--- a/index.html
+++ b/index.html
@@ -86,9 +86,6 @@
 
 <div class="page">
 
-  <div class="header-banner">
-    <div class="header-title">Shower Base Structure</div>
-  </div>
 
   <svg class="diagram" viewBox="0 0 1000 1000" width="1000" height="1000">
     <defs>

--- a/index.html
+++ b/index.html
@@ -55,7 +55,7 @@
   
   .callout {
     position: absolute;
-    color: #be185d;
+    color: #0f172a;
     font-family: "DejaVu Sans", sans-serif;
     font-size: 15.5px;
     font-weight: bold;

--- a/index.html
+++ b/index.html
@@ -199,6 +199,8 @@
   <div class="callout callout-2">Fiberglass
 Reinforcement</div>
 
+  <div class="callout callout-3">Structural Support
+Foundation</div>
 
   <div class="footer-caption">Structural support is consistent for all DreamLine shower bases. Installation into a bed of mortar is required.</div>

§ **Work order**: Every record must appear in the answer exactly as it appears above.

§ **Task solution**:
--- a/index.html
+++ b/index.html
@@ -86,9 +86,6 @@
 
 <div class="page">
 
-  <div class="header-banner">
-    <div class="header-title">Shower Base Structure</div>
-  </div>
 
   <svg class="diagram" viewBox="0 0 1000 1000" width="1000" height="1000">
     <defs>

--- a/index.html
+++ b/index.html
@@ -55,7 +55,7 @@
   
   .callout {
     position: absolute;
-    color: #be185d;
+    color: #0f172a;
     font-family: "DejaVu Sans", sans-serif;
     font-size: 15.5px;
     font-weight: bold;

--- a/index.html
+++ b/index.html
@@ -199,6 +199,8 @@
   <div class="callout callout-2">Fiberglass
 Reinforcement</div>
 
+  <div class="callout callout-3">Structural Support
+Foundation</div>
 
   <div class="footer-caption">Structural support is consistent for all DreamLine shower bases. Installation into a bed of mortar is required.</div>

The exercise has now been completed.